Now, we didn't pick these two cards at random. We chose them because they come equipped with the same 128-bit interface at 1350MHz, delivering up to 86.4GB/s. At an equal throughput (FPS), their bandwidth utilization should be directly comparable. Their frame rates aren't the same, though. The GeForce GTX 750 Ti achieves higher performance, shown by the frame rate chart. Thus, we normalize the metric for the GM107-based board using the GeForce GTX 650 Ti's performance. That is the third blue line you see in the chart.

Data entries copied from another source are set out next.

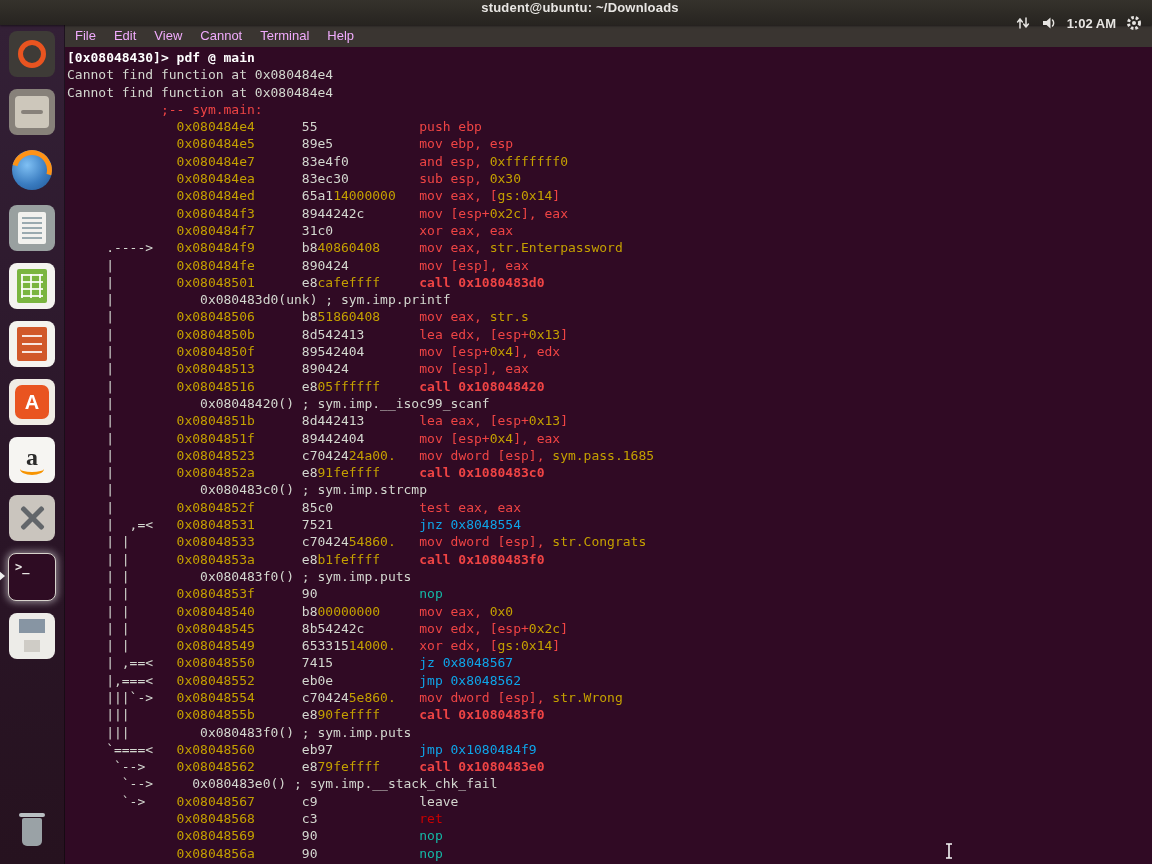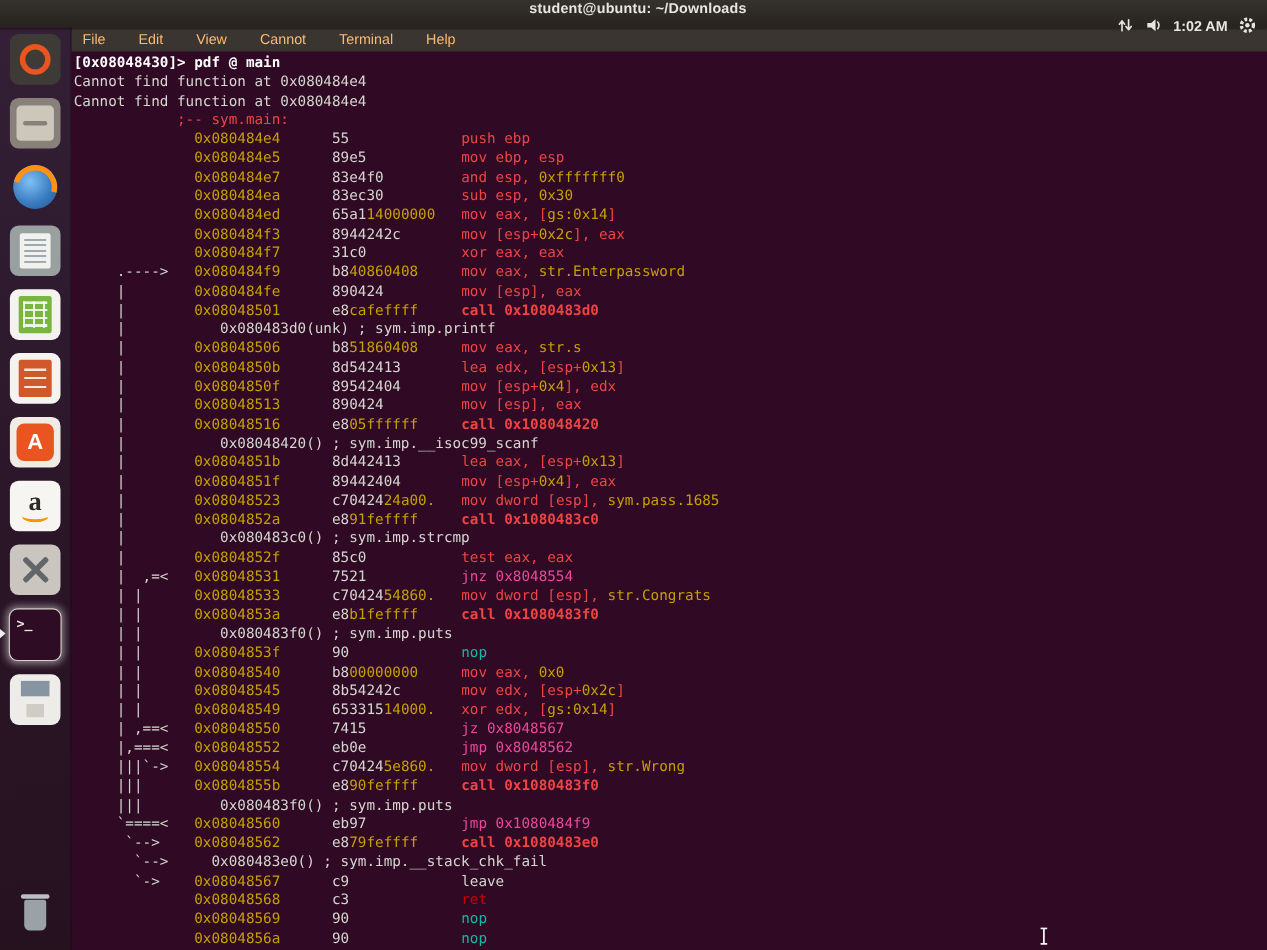--- a/index.html
+++ b/index.html
@@ -81,33 +81,33 @@
 
   .tile-trash{background:transparent;margin-top:auto;margin-bottom:12px;}
   .tile-trash::before{content:"";position:absolute;left:13px;right:13px;top:12px;bottom:6px;
       background:#9aa2a6;border-radius:2px 2px 5px 5px;}
   .tile-trash::after{content:"";position:absolute;left:10px;right:10px;top:7px;height:4px;
       background:#b9bfc2;border-radius:2px;}
 
   
   .twindow{position:absolute;left:64px;top:25px;right:0;bottom:0;background:#300a24;}
   .menubar{position:absolute;left:0;top:0;right:0;height:22px;background:#3a3531;
-           color:#fdba74;font-size:13px;line-height:22px;padding-left:4px;
-           display:flex;gap:16px;}
+           color:#f0abfc;font-size:13px;line-height:22px;padding-left:4px;
+           display:flex;gap:4px;}
   .menu-item{padding:0 7px;}
   .tbody{position:absolute;left:0;top:22px;right:0;bottom:0;background:#300a24;
          padding:2px 0 12px 3px;font-family:"DejaVu Sans Mono",monospace;font-size:13px;
          line-height:17.3px;white-space:pre;}
   .tline{height:17.3px;}
 
   .sg-w{color:#d3d7cf}
   .sg-bw{color:#ffffff;font-weight:bold}
   .sg-y{color:#c4a000}
   .sg-c{color:#ef4444}
-  .sg-g{color:#ec4899}
+  .sg-g{color:#0ea5e9}
   .sg-r{color:#cc0000}
   .sg-rb{color:#ef4444;font-weight:bold}
   .sg-b{color:#14b8a6}
 
   .ibeam{position:absolute;left:944px;top:843px;z-index:40;}
 </style>
 </head>
 <body>
 
 <div class="screen">

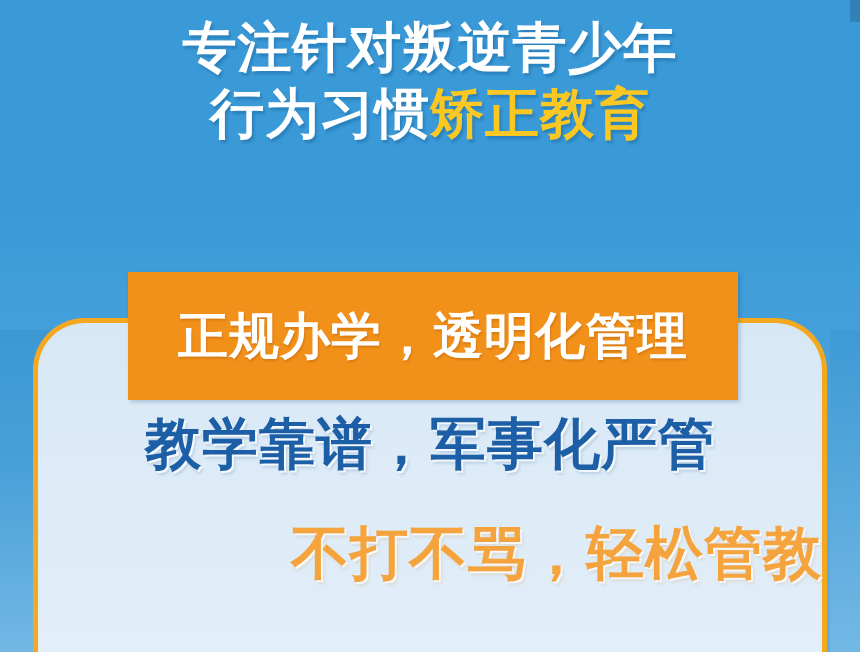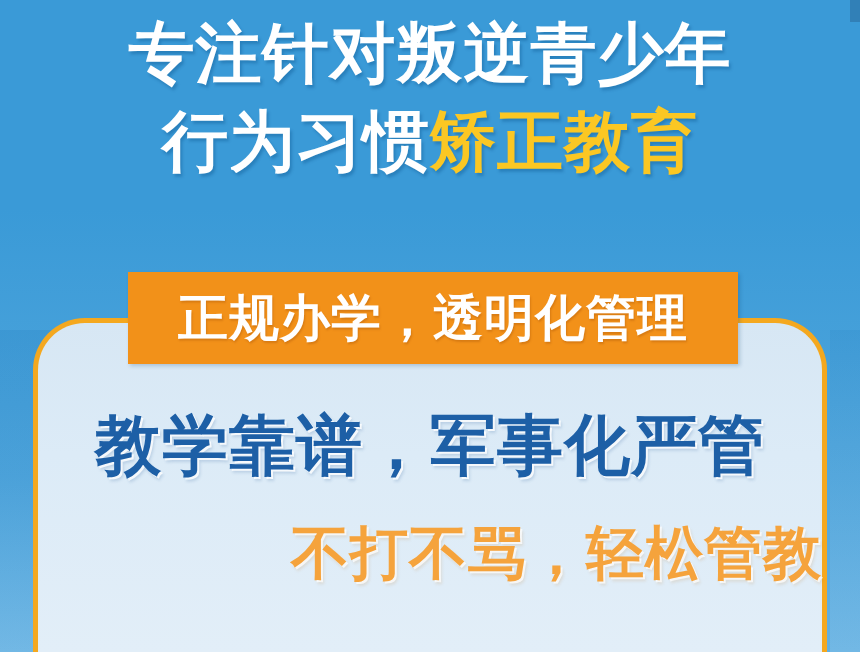--- a/index.html
+++ b/index.html
@@ -52,37 +52,37 @@
   .headline {
     position: absolute;
     left: 0;
     top: 18px;
     width: 860px;
     text-align: center;
     line-height: 1.08;
     user-select: none;
   }
   .headline-line {
-    font-size: 66px;
+    font-size: 54px;
     font-weight: bold;
     letter-spacing: 1px;
     white-space: nowrap;
     text-shadow: 2px 3px 3px rgba(0,70,125,0.30);
   }
   .hl-white { color: #ffffff; }
   .hl-yellow { color: #fbc723; }
-  .headline-line-2 { margin-top: 17px; text-align: center; }
+  .headline-line-2 { margin-top: 8px; text-align: center; }
 
   
   .banner {
     position: absolute;
     left: 128px;
     top: 272px;
     width: 610px;
-    height: 92px;
+    height: 128px;
     background: #f29119;
     box-shadow: 2px 2px 4px rgba(0,60,110,0.22);
     display: flex;
     align-items: center;
     justify-content: center;
     z-index: 3;
   }
   .banner-text {
     color: #ffffff;
     font-size: 50px;
@@ -109,22 +109,22 @@
 
   .card-line {
     position: absolute;
     width: 100%;
     text-align: center;
     white-space: nowrap;
     font-weight: bold;
     user-select: none;
   }
   .card-line-1 {
-    top: 78px;
-    font-size: 66px;
+    top: 84px;
+    font-size: 56px;
     color: #1d5fa6;
     letter-spacing: 1px;
     text-shadow: 2px 2px 0 rgba(255,255,255,0.85), 3px 4px 3px rgba(40,90,150,0.18);
   }
   .card-line-2 {
     top: 192px;
     font-size: 58px;
     color: #f5a33c;
     letter-spacing: 1px;
     text-shadow: 2px 2px 0 rgba(255,255,255,0.75), 3px 4px 3px rgba(190,120,40,0.15);

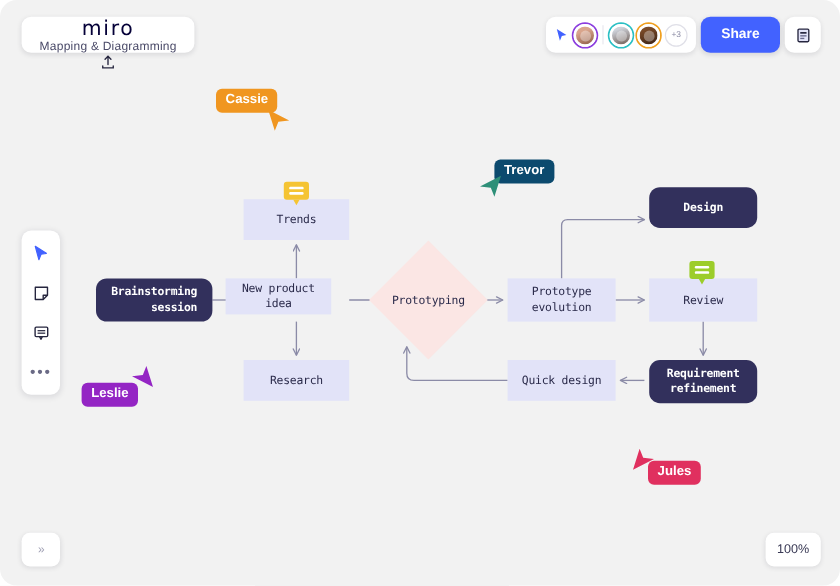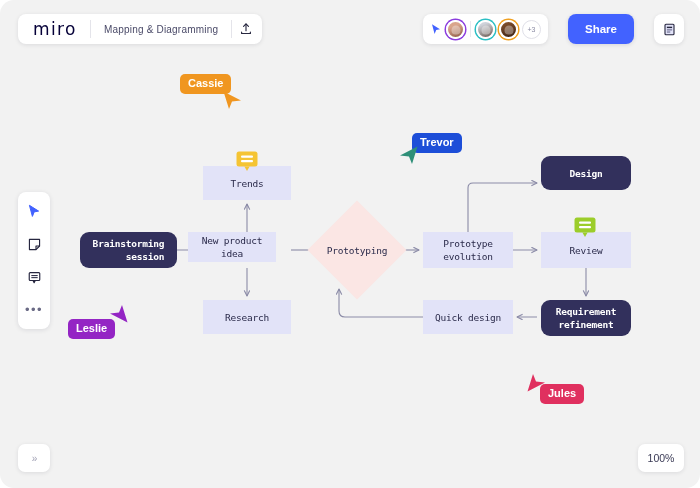--- a/index.html
+++ b/index.html
@@ -21,41 +21,42 @@
   .topbar {
     position: absolute; left: 0; top: 0; width: 700px; height: 58px;
     pointer-events: none;
   }
   .tb-left {
     position: absolute; left: 18px; top: 14px; height: 30px;
     background: #ffffff; border-radius: 8px;
     display: flex; align-items: center;
     box-shadow: 0 1px 4px rgba(20,20,43,.10);
     padding: 0 2px;
+    flex-direction: column;
   }
   .miro-logo {
     font-family: "DejaVu Sans", sans-serif;
     font-size: 17px; letter-spacing: 1.4px;
     color: #050038; font-weight: 400;
     padding: 0 13px 0 13px;
   }
   .tb-divider { width: 1px; height: 18px; background: #e4e4ea; }
   .board-title {
     font-size: 10px; color: #4a4a68; padding: 0 13px;
     white-space: nowrap; letter-spacing: .2px;
   }
   .upload-btn {
     width: 28px; height: 30px;
     display: flex; align-items: center; justify-content: center;
     pointer-events: auto; cursor: pointer;
   }
 
   .tb-right {
     position: absolute; right: 16px; top: 14px; height: 30px;
-    display: flex; align-items: flex-end; gap: 20px;
+    display: flex; align-items: flex-end; gap: 4px;
   }
   .avatar-group {
     height: 30px; background: #ffffff; border-radius: 8px;
     display: flex; align-items: center; gap: 4px;
     padding: 0 7px; box-shadow: 0 1px 4px rgba(20,20,43,.10);
     pointer-events: auto;
   }
   .cursor-mini { width: 12px; height: 13px; display:block; }
   .avatar {
     width: 19px; height: 19px; border-radius: 50%;
@@ -243,21 +244,21 @@
           <rect x="6" y="5.6" width="12" height="2.2" rx="1" fill="#ffffff"></rect>
           <rect x="6" y="10" width="12" height="2.2" rx="1" fill="#ffffff"></rect>
         </svg></div>
     </div>
 
   <div id="collab-layer">
       <div class="collab-tag" style="left: 180px; top: 74px; background: rgb(240, 150, 32);">Cassie</div>
       <div class="collab-ptr" style="left: 222px; top: 90px; width: 21px; height: 21px;"><svg width="21" height="21" viewBox="0 0 21 21">
           <path d="M1.5 1.5 L19 10.5 L10 11.5 L7 19 Z" fill="#f09620"></path>
         </svg></div>
-      <div class="collab-tag" style="left: 412px; top: 133px; background: #1d4ed8;">Trevor</div>
+      <div class="collab-tag" style="left: 412px; top: 133px; background: #0c4a6e;">Trevor</div>
       <div class="collab-ptr" style="left: 398px; top: 145px; width: 21px; height: 21px;"><svg width="21" height="21" viewBox="0 0 21 21">
           <path d="M19.5 1.5 L2 10.5 L11 11.5 L14 19 Z" fill="#2e8f78"></path>
         </svg></div>
       <div class="collab-tag" style="left: 68px; top: 319px; background: rgb(148, 37, 196);">Leslie</div>
       <div class="collab-ptr" style="left: 108px; top: 303px; width: 21px; height: 21px;"><svg width="21" height="21" viewBox="0 0 21 21">
           <path d="M19.5 19.5 L2 10.5 L11 9.5 L14 2 Z" fill="#9425c4"></path>
         </svg></div>
       <div class="collab-tag" style="left: 540px; top: 384px; background: rgb(224, 48, 95);">Jules</div>
       <div class="collab-ptr" style="left: 526px; top: 372px; width: 21px; height: 21px;"><svg width="21" height="21" viewBox="0 0 21 21">
           <path d="M1.5 19.5 L19 10.5 L10 9.5 L7 2 Z" fill="#e0305f"></path>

The results are impressive. A Maxwell-based GPU appears to deliver 25% more FPS than a Kepler GPU in the same price range, while at the same time reducing its memory bandwidth utilization by 33%. Stated differently, on a per-frame basis, the GeForce GTX 750 Ti needs half of the memory bandwidth in the Metro: Last Light benchmark.

This fact may have profound implications for the GeForce GTX 980 and 970. Memory interface area can be sacrificed for additional SMM area, bringing power to bear where it's most needed, or to shrink die size, reducing cost.

Our final graph shows, for the first time, directly (versus indirectly via FPS measurements), how extraordinarily small PCIe bandwidth requirements are for a modern graphics card (assuming the readings are meaningful and not "unreliable" as Nvidia says). PCI Express 2.0 gave us 8GB/s of bi-directional throughput from 16-lane links. Both cards fail to hit 10% of that, requiring a sustained figure under 0.8GB/s. That is a mere 5% of what you have available to a single card on a Haswell-based platform.

Graphics Memory Bandwidth Conclusions

Our tests confirms two things:

  • Graphics memory bandwidth is not a bottleneck (at least in Metro with a GeForce GTX 750 Ti/650 Ti).
  • Graphics memory utilization improvements linked to the Maxwell architecture are beyond impressive - graphics memory bandwidth requirements are essentially halved by Maxwell. This latter finding was confirmed by Nvidia.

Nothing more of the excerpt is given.